A faithful copy of all the records is needed, with the pictures omitted.
EXTRACTED DATA START
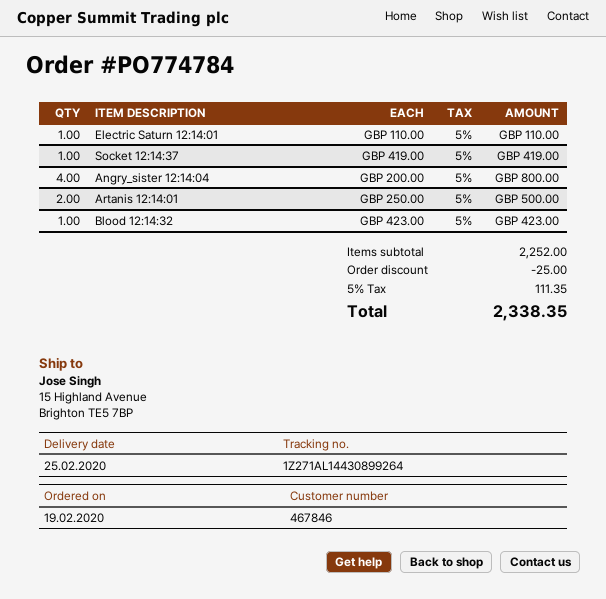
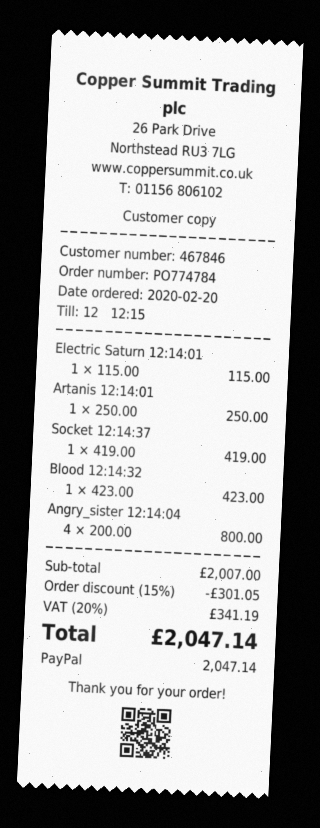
order date: 2020-02-19 -> 2020-02-20
Electric Saturn 12:14:01: 1 x 110.00 = 110.00 -> 1 x 115.00 = 115.00
Artanis 12:14:01: 2 x 250.00 = 500.00 -> 1 x 250.00 = 250.00
subtotal: 2252.00 -> 2007.00
discount: 25.00 -> 301.05
tax: 5% = 111.35 -> 20% = 341.19
total: 2338.35 -> 2047.14

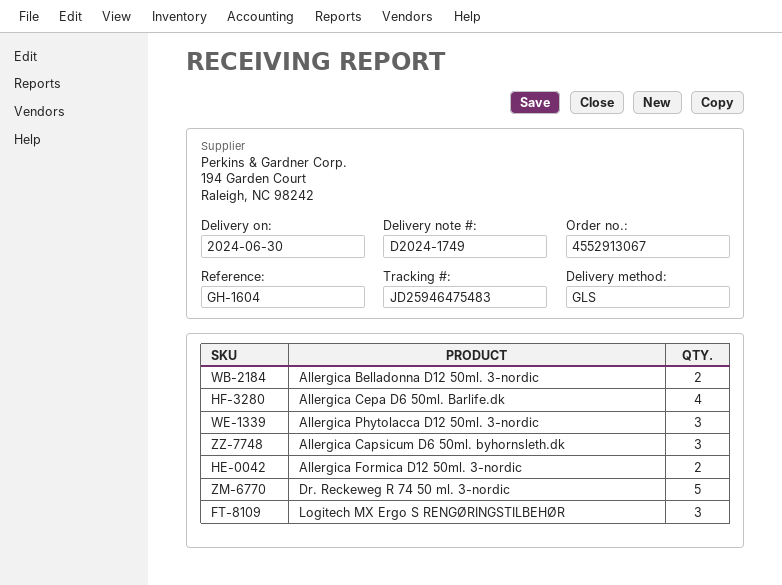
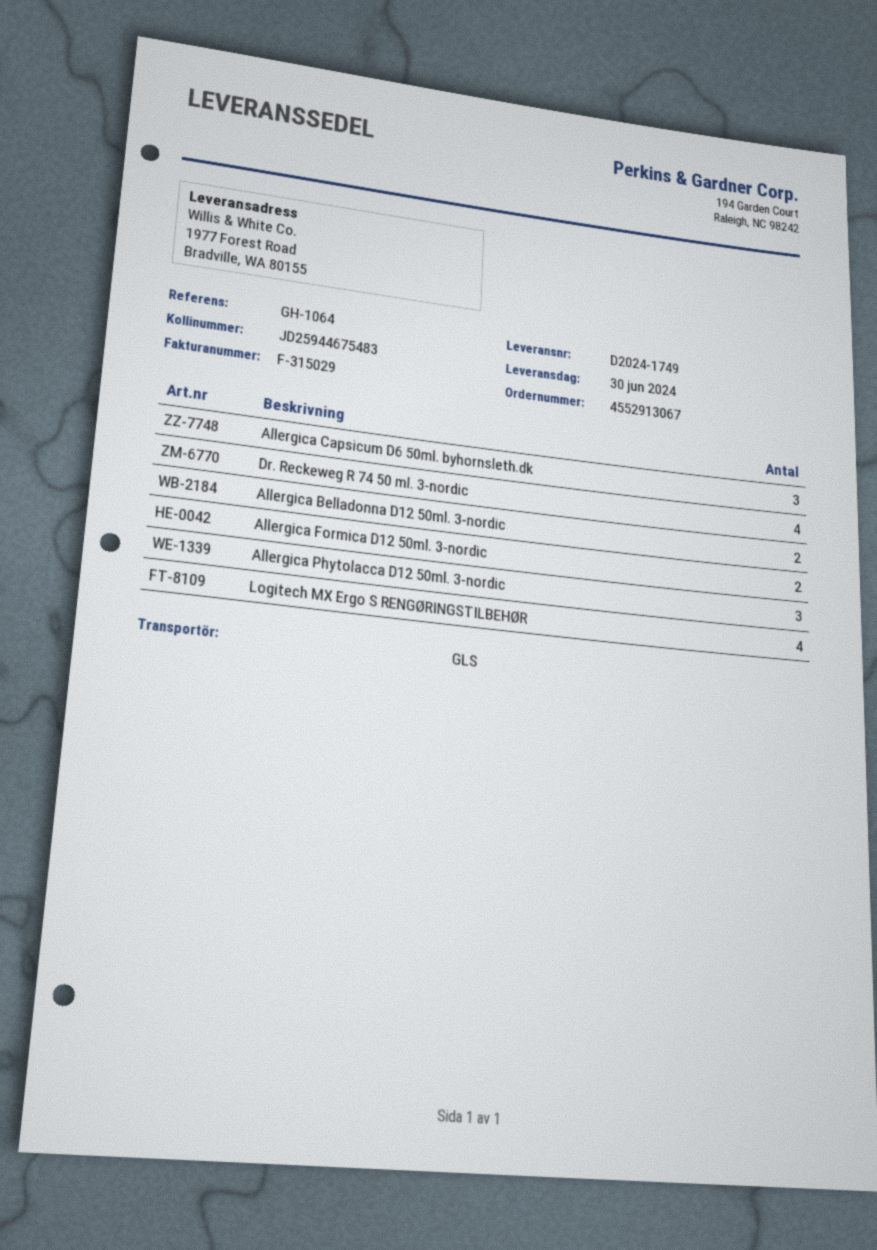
reference: GH-1604 -> GH-1064
tracking number: JD25946475483 -> JD25944675483
Allergica Cepa D6 50ml. Barlife.dk: 4 -> none
Dr. Reckeweg R 74 50 ml. 3-nordic: 5 -> 4
Logitech MX Ergo S RENGØRINGSTILBEHØR: 3 -> 4

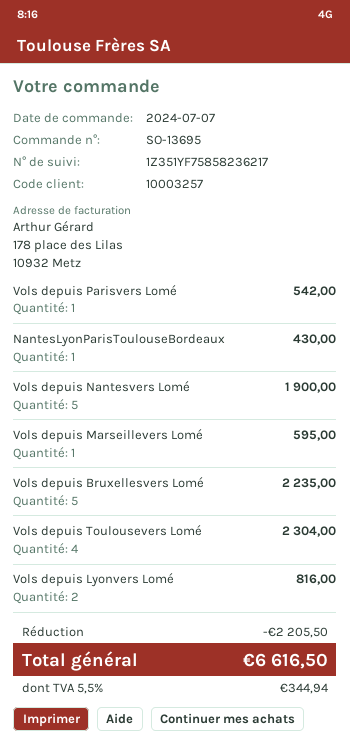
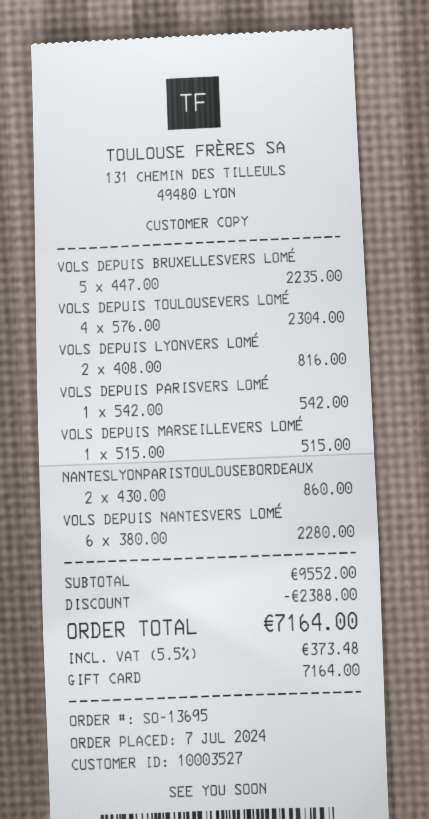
customer number: 10003257 -> 10003527
NantesLyonParisToulouseBordeaux: 1 for 430.00 -> 2 for 860.00
Vols depuis Nantesvers Lomé: 5 for 1900.00 -> 6 for 2280.00
Vols depuis Marseillevers Lomé: 1 for 595.00 -> 1 for 515.00
discount: 2205.50 -> 2388.00
tax: 5.5% = 344.94 -> 5.5% = 373.48
total: 6616.50 -> 7164.00

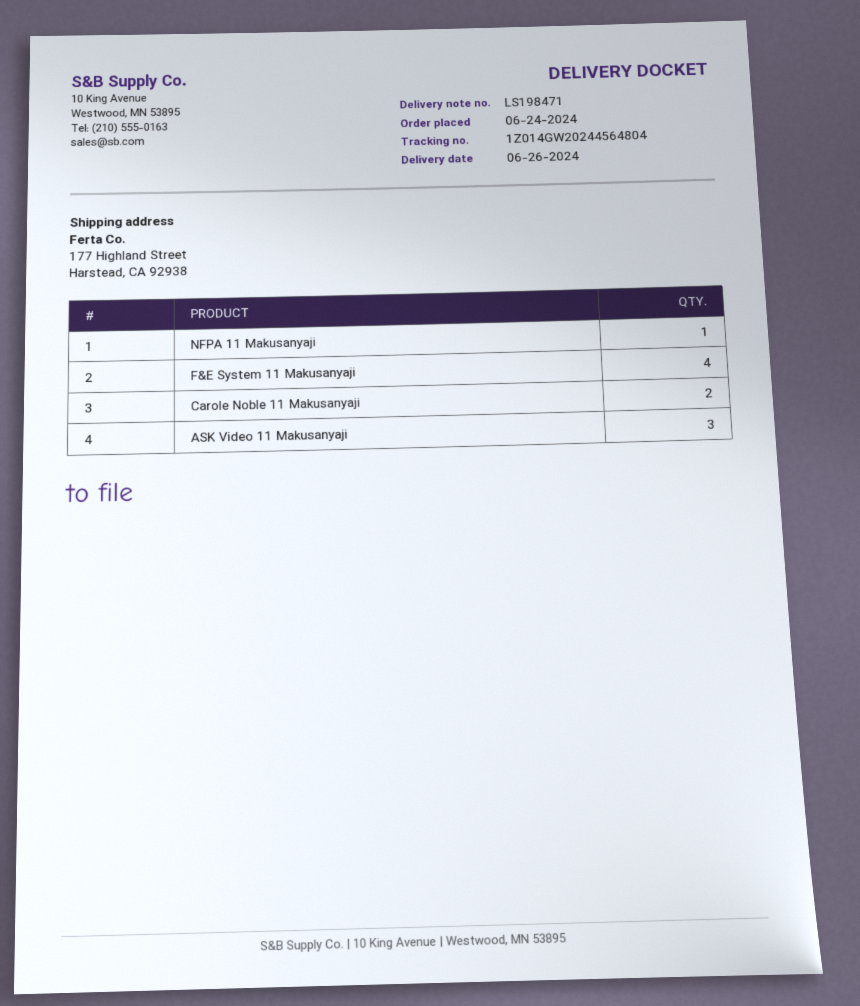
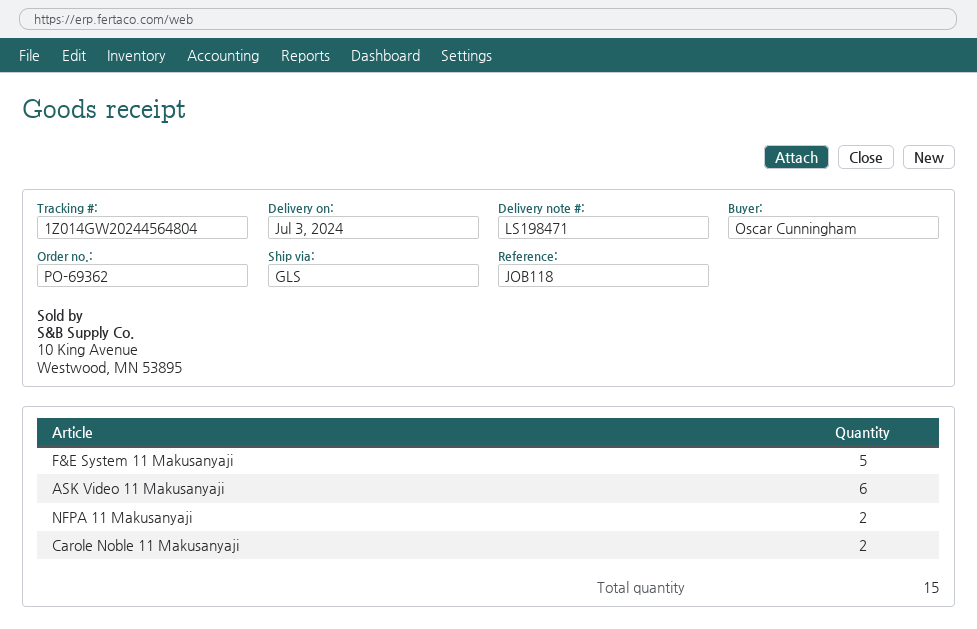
delivery date: 2024-06-26 -> 2024-07-03
NFPA 11 Makusanyaji: 1 -> 2
F&E System 11 Makusanyaji: 4 -> 5
ASK Video 11 Makusanyaji: 3 -> 6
EXTRACTED DATA END
* OUTPUT OF THE EXERCISE
order date: 2020-02-19 -> 2020-02-20
Electric Saturn 12:14:01: 1 x 110.00 = 110.00 -> 1 x 115.00 = 115.00
Artanis 12:14:01: 2 x 250.00 = 500.00 -> 1 x 250.00 = 250.00
subtotal: 2252.00 -> 2007.00
discount: 25.00 -> 301.05
tax: 5% = 111.35 -> 20% = 341.19
total: 2338.35 -> 2047.14

reference: GH-1604 -> GH-1064
tracking number: JD25946475483 -> JD25944675483
Allergica Cepa D6 50ml. Barlife.dk: 4 -> none
Dr. Reckeweg R 74 50 ml. 3-nordic: 5 -> 4
Logitech MX Ergo S RENGØRINGSTILBEHØR: 3 -> 4

customer number: 10003257 -> 10003527
NantesLyonParisToulouseBordeaux: 1 for 430.00 -> 2 for 860.00
Vols depuis Nantesvers Lomé: 5 for 1900.00 -> 6 for 2280.00
Vols depuis Marseillevers Lomé: 1 for 595.00 -> 1 for 515.00
discount: 2205.50 -> 2388.00
tax: 5.5% = 344.94 -> 5.5% = 373.48
total: 6616.50 -> 7164.00

delivery date: 2024-06-26 -> 2024-07-03
NFPA 11 Makusanyaji: 1 -> 2
F&E System 11 Makusanyaji: 4 -> 5
ASK Video 11 Makusanyaji: 3 -> 6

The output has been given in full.